Goal of the exercise:
Please report every line in the entries that contains the string "shipping".

Entries provided:
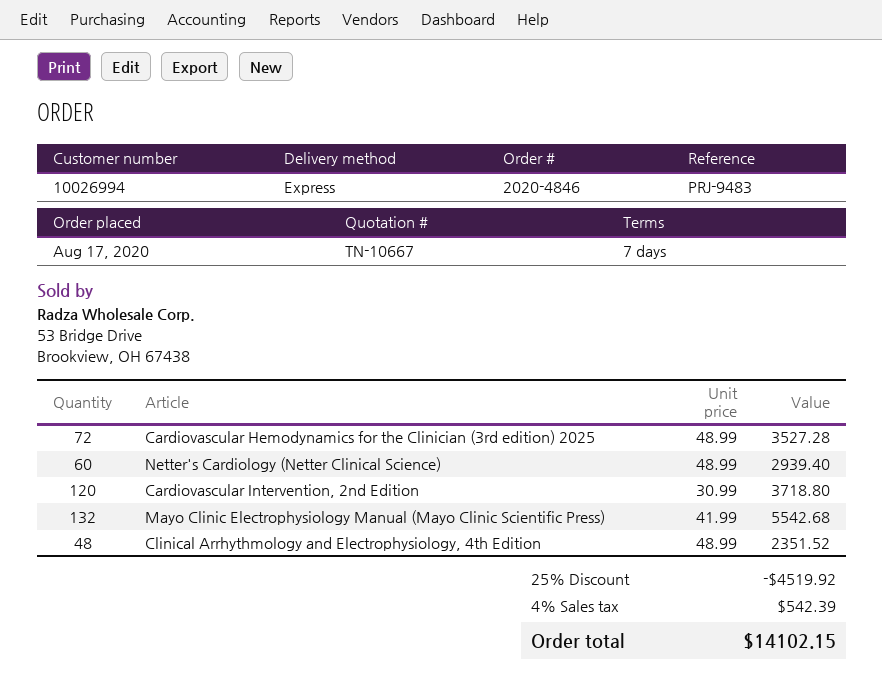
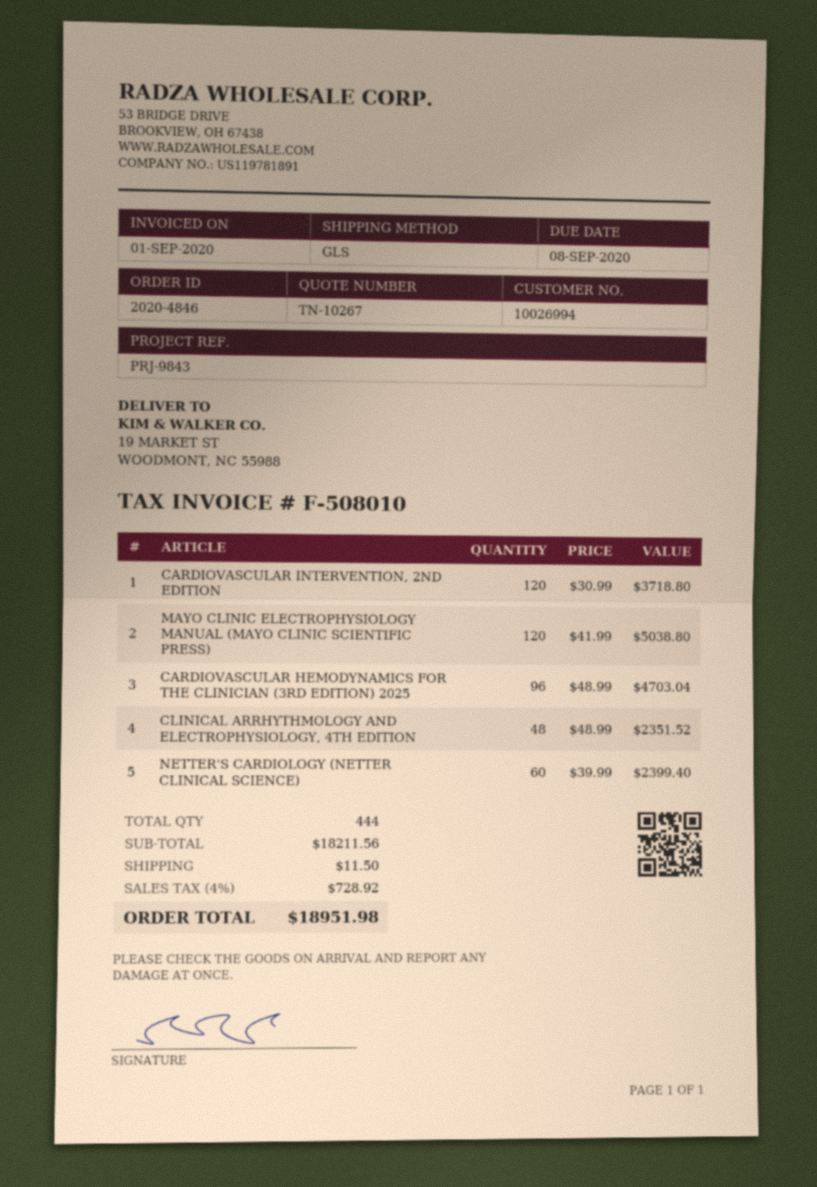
quote number: TN-10667 -> TN-10267
reference: PRJ-9483 -> PRJ-9843
shipping method: express -> GLS
Cardiovascular Hemodynamics for the Clinician (3rd edition) 2025: 72 x 48.99 = 3527.28 -> 96 x 48.99 = 4703.04
Netter's Cardiology (Netter Clinical Science): 60 x 48.99 = 2939.40 -> 60 x 39.99 = 2399.40
Mayo Clinic Electrophysiology Manual (Mayo Clinic Scientific Press): 132 x 41.99 = 5542.68 -> 120 x 41.99 = 5038.80
discount: 25% = 4519.92 -> none
shipping: none -> 11.50
tax: 4% = 542.39 -> 4% = 728.92
total: 14102.15 -> 18951.98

Completed task:
shipping method: express -> GLS
shipping: none -> 11.50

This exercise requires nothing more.